- Opening Delimiter -

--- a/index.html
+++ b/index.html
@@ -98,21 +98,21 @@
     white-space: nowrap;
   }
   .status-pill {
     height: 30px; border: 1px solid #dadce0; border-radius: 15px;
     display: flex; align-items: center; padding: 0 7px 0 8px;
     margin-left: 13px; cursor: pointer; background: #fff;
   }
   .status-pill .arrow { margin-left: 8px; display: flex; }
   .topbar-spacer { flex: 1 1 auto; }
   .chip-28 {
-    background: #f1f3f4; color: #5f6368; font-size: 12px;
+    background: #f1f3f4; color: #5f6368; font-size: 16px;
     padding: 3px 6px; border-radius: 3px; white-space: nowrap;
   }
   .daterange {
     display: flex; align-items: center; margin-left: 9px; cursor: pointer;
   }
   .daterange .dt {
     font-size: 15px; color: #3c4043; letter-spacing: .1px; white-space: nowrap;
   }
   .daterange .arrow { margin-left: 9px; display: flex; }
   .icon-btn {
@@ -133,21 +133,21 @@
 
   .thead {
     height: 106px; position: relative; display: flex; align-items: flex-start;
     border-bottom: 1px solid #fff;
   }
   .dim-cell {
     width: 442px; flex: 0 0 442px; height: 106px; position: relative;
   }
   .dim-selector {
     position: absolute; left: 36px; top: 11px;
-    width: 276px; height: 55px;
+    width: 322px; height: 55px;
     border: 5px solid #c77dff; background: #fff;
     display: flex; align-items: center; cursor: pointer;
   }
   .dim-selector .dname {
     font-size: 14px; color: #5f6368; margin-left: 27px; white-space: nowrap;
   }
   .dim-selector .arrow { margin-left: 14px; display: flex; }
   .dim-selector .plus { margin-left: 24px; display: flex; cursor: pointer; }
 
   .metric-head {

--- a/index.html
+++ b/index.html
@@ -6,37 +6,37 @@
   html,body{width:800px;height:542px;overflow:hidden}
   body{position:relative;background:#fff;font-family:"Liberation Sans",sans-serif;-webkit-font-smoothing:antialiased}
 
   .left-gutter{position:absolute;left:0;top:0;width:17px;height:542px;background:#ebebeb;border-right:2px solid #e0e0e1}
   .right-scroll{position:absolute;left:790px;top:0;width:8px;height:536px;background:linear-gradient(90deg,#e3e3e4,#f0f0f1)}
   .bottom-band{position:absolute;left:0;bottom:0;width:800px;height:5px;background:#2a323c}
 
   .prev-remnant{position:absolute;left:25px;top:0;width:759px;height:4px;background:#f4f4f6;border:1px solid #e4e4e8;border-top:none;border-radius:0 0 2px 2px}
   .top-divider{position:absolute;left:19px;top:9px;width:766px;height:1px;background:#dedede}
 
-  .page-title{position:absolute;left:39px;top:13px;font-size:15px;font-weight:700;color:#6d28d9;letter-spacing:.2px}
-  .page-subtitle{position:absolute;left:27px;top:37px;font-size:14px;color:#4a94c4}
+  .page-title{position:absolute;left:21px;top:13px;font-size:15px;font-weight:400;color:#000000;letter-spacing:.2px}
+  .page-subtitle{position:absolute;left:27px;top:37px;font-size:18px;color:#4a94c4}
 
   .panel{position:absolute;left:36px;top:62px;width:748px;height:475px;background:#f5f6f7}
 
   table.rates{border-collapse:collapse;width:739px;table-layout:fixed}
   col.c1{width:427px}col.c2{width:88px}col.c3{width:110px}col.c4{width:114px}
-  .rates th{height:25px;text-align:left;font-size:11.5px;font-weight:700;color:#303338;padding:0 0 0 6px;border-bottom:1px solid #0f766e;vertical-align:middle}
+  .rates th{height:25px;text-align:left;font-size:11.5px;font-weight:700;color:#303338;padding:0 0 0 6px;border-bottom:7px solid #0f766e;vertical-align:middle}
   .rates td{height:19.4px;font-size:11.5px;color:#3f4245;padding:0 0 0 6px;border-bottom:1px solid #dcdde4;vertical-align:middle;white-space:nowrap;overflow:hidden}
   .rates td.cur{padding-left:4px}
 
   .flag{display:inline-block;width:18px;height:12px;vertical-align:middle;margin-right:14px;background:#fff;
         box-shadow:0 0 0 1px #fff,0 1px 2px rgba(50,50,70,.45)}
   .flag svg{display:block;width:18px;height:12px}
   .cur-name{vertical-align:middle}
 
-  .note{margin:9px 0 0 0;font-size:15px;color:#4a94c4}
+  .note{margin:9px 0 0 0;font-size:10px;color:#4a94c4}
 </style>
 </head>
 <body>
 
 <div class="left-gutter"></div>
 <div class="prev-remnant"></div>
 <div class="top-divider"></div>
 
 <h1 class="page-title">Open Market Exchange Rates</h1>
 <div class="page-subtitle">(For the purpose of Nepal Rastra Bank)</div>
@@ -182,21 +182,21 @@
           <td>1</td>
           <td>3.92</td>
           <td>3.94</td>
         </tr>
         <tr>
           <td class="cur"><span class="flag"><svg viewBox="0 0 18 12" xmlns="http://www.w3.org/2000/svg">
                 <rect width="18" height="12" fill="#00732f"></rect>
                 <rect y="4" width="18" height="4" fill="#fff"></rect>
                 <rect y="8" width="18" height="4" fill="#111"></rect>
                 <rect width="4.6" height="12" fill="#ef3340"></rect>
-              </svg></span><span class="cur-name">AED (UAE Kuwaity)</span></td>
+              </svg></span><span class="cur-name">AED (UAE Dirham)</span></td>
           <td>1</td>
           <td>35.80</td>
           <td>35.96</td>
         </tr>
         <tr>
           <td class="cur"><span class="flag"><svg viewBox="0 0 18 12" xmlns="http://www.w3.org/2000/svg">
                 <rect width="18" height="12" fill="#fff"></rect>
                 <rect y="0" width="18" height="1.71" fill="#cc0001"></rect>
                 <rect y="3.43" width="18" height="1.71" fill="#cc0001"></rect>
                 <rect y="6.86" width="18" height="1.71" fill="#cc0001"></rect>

- Closing Delimiter -

> Problem details
Emit the records above again, exactly, with no line skipped.

> Answer to this exercise
--- a/index.html
+++ b/index.html
@@ -98,21 +98,21 @@
     white-space: nowrap;
   }
   .status-pill {
     height: 30px; border: 1px solid #dadce0; border-radius: 15px;
     display: flex; align-items: center; padding: 0 7px 0 8px;
     margin-left: 13px; cursor: pointer; background: #fff;
   }
   .status-pill .arrow { margin-left: 8px; display: flex; }
   .topbar-spacer { flex: 1 1 auto; }
   .chip-28 {
-    background: #f1f3f4; color: #5f6368; font-size: 12px;
+    background: #f1f3f4; color: #5f6368; font-size: 16px;
     padding: 3px 6px; border-radius: 3px; white-space: nowrap;
   }
   .daterange {
     display: flex; align-items: center; margin-left: 9px; cursor: pointer;
   }
   .daterange .dt {
     font-size: 15px; color: #3c4043; letter-spacing: .1px; white-space: nowrap;
   }
   .daterange .arrow { margin-left: 9px; display: flex; }
   .icon-btn {
@@ -133,21 +133,21 @@
 
   .thead {
     height: 106px; position: relative; display: flex; align-items: flex-start;
     border-bottom: 1px solid #fff;
   }
   .dim-cell {
     width: 442px; flex: 0 0 442px; height: 106px; position: relative;
   }
   .dim-selector {
     position: absolute; left: 36px; top: 11px;
-    width: 276px; height: 55px;
+    width: 322px; height: 55px;
     border: 5px solid #c77dff; background: #fff;
     display: flex; align-items: center; cursor: pointer;
   }
   .dim-selector .dname {
     font-size: 14px; color: #5f6368; margin-left: 27px; white-space: nowrap;
   }
   .dim-selector .arrow { margin-left: 14px; display: flex; }
   .dim-selector .plus { margin-left: 24px; display: flex; cursor: pointer; }
 
   .metric-head {

--- a/index.html
+++ b/index.html
@@ -6,37 +6,37 @@
   html,body{width:800px;height:542px;overflow:hidden}
   body{position:relative;background:#fff;font-family:"Liberation Sans",sans-serif;-webkit-font-smoothing:antialiased}
 
   .left-gutter{position:absolute;left:0;top:0;width:17px;height:542px;background:#ebebeb;border-right:2px solid #e0e0e1}
   .right-scroll{position:absolute;left:790px;top:0;width:8px;height:536px;background:linear-gradient(90deg,#e3e3e4,#f0f0f1)}
   .bottom-band{position:absolute;left:0;bottom:0;width:800px;height:5px;background:#2a323c}
 
   .prev-remnant{position:absolute;left:25px;top:0;width:759px;height:4px;background:#f4f4f6;border:1px solid #e4e4e8;border-top:none;border-radius:0 0 2px 2px}
   .top-divider{position:absolute;left:19px;top:9px;width:766px;height:1px;background:#dedede}
 
-  .page-title{position:absolute;left:39px;top:13px;font-size:15px;font-weight:700;color:#6d28d9;letter-spacing:.2px}
-  .page-subtitle{position:absolute;left:27px;top:37px;font-size:14px;color:#4a94c4}
+  .page-title{position:absolute;left:21px;top:13px;font-size:15px;font-weight:400;color:#000000;letter-spacing:.2px}
+  .page-subtitle{position:absolute;left:27px;top:37px;font-size:18px;color:#4a94c4}
 
   .panel{position:absolute;left:36px;top:62px;width:748px;height:475px;background:#f5f6f7}
 
   table.rates{border-collapse:collapse;width:739px;table-layout:fixed}
   col.c1{width:427px}col.c2{width:88px}col.c3{width:110px}col.c4{width:114px}
-  .rates th{height:25px;text-align:left;font-size:11.5px;font-weight:700;color:#303338;padding:0 0 0 6px;border-bottom:1px solid #0f766e;vertical-align:middle}
+  .rates th{height:25px;text-align:left;font-size:11.5px;font-weight:700;color:#303338;padding:0 0 0 6px;border-bottom:7px solid #0f766e;vertical-align:middle}
   .rates td{height:19.4px;font-size:11.5px;color:#3f4245;padding:0 0 0 6px;border-bottom:1px solid #dcdde4;vertical-align:middle;white-space:nowrap;overflow:hidden}
   .rates td.cur{padding-left:4px}
 
   .flag{display:inline-block;width:18px;height:12px;vertical-align:middle;margin-right:14px;background:#fff;
         box-shadow:0 0 0 1px #fff,0 1px 2px rgba(50,50,70,.45)}
   .flag svg{display:block;width:18px;height:12px}
   .cur-name{vertical-align:middle}
 
-  .note{margin:9px 0 0 0;font-size:15px;color:#4a94c4}
+  .note{margin:9px 0 0 0;font-size:10px;color:#4a94c4}
 </style>
 </head>
 <body>
 
 <div class="left-gutter"></div>
 <div class="prev-remnant"></div>
 <div class="top-divider"></div>
 
 <h1 class="page-title">Open Market Exchange Rates</h1>
 <div class="page-subtitle">(For the purpose of Nepal Rastra Bank)</div>
@@ -182,21 +182,21 @@
           <td>1</td>
           <td>3.92</td>
           <td>3.94</td>
         </tr>
         <tr>
           <td class="cur"><span class="flag"><svg viewBox="0 0 18 12" xmlns="http://www.w3.org/2000/svg">
                 <rect width="18" height="12" fill="#00732f"></rect>
                 <rect y="4" width="18" height="4" fill="#fff"></rect>
                 <rect y="8" width="18" height="4" fill="#111"></rect>
                 <rect width="4.6" height="12" fill="#ef3340"></rect>
-              </svg></span><span class="cur-name">AED (UAE Kuwaity)</span></td>
+              </svg></span><span class="cur-name">AED (UAE Dirham)</span></td>
           <td>1</td>
           <td>35.80</td>
           <td>35.96</td>
         </tr>
         <tr>
           <td class="cur"><span class="flag"><svg viewBox="0 0 18 12" xmlns="http://www.w3.org/2000/svg">
                 <rect width="18" height="12" fill="#fff"></rect>
                 <rect y="0" width="18" height="1.71" fill="#cc0001"></rect>
                 <rect y="3.43" width="18" height="1.71" fill="#cc0001"></rect>
                 <rect y="6.86" width="18" height="1.71" fill="#cc0001"></rect>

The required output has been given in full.